I’ll repeat again: Folin is going to be a player. This guy has size, mobility, a big shot and smarts.
Said Yeo, “He’s typically viewed as a guy that will make his living as being a shutdown solid defensive player. But I do think there is more to him than that and it’s up to us to keep developing him that way.”
Koivu scored 1:43 later and after Veilleux scored, the rout was on.
Yeo talks glowingly about all the plays the Wild D made tonight to help offensively and defensively. They were all real good.
Amazing how well Dumba and Folin are playing. I still believe the Wild needs to acquire a defenseman by the deadline, but maybe it’s just a depth defenseman to have in case of injuries because Dumba and Folin certainly look like they can play right now. Once Jared Spurgeon returns, the Wild will have 7 defensemen up here, but as we have seen lately with Spurgeon’s injury and the Marco Scandella scare in Edmonton (skate to ankle, and he suffered another one tonight that he came back from) and the Jonas Brodin scare tonight with the puck to the head, you can’t have too many NHL defensemen and right now the only other defensemen that are around to be called up are Justin Falk and Jon Blum.

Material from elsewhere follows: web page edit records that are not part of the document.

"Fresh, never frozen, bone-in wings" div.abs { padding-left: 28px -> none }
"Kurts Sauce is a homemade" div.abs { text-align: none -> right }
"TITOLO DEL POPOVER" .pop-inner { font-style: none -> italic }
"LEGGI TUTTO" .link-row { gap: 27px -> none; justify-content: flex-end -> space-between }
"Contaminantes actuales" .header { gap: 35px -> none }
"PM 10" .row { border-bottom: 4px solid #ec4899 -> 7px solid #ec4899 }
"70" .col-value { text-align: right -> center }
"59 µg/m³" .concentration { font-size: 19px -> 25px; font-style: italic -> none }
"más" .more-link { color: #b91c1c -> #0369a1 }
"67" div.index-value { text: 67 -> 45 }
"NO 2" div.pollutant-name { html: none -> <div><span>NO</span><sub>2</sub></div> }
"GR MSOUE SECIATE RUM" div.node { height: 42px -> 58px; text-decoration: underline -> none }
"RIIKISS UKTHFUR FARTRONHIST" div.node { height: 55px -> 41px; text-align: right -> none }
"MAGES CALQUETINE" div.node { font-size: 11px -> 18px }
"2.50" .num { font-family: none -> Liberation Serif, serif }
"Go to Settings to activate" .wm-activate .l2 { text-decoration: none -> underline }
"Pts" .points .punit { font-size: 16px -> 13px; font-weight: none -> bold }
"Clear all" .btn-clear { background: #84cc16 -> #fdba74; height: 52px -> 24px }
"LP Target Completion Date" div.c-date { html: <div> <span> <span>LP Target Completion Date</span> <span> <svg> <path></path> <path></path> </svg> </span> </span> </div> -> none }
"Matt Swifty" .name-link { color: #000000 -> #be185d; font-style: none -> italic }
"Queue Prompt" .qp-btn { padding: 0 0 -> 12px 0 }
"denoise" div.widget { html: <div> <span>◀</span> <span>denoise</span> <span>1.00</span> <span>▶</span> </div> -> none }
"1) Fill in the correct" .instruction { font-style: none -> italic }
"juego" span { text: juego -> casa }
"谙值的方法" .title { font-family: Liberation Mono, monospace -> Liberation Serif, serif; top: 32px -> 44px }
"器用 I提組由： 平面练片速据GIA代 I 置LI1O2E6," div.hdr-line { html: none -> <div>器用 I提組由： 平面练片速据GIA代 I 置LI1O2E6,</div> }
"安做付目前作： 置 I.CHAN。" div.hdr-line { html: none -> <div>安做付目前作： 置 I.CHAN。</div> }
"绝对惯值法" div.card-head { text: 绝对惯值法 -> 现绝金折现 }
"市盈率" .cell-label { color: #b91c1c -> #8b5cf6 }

Also, you have to hand it to Yeo with these lines. These last three games, the Wild has had balanced scoring up and down the lineup from all four lines. Everybody is contributing, which is nothing to sneeze at when you consider that Jason Zucker, who was up here in the press box tonight and looking good, is out long-term. Same thing with Matt Cooke and Ryan Carter.
Again, it’ll be interesting to see how GM Chuck Fletcher handles this. You’d like to add another forward for depth, but maybe you don’t need to go add that quote-unquote Jason Zucker replacement when guys like Justin Fontaine, Jordan Schroeder and others are stepping up.
One leaguewide issue one GM I talked to this morning told me: There’s like 6 sellers in the league and 24 buyers the way the standings are shaping up. So all teams are having trouble making a trade right now (there hasn’t really been one rental trade yet; the Cody Franson-Mike Santorelli deal was more a hockey trade). The supply-demand equation is making the sellers drive up prices for mediocre players at best. And as I’ve reported to you, if Fletcher is understandably unwilling to trade his first-round pick (if the Wild misses the playoffs, you could potentially be trading Connor McDavid if you trade the first since all non-playoff teams can win the lottery) and he doesn’t want to trade his second after trading three in the past two deadlines, it’ll be hard to make a significant trade without trading prospects. The price of rentals usually cost in that second-round range (see Matt Moulson trade).
The Wild’s inside the top-8. Pretty amazing.
But the way the Western Conference jockeying goes, it may only be temporary and there is sure to be a roller coaster of emotions the final 23 games.
“There’s a lot of work to be done,” Yeo said. “Yesterday we were outside of the top-8 and I don’t think that it meant anything and tonight we’re inside the top-8 and I don’t think it means anything.”
He said what has made this team so good is the sense of urgency it has played with and its preparation going into every game. He said the Wild can’t lose that. “We’ve got ourselves back in the hunt and now we’ve got to take advantage of it.”
Added Dubnyk: “All we can do is win the games that we have and we'll be on the right side of it at the end. There's a lot of confidence in here.”
Talk to you after Monday’s practice.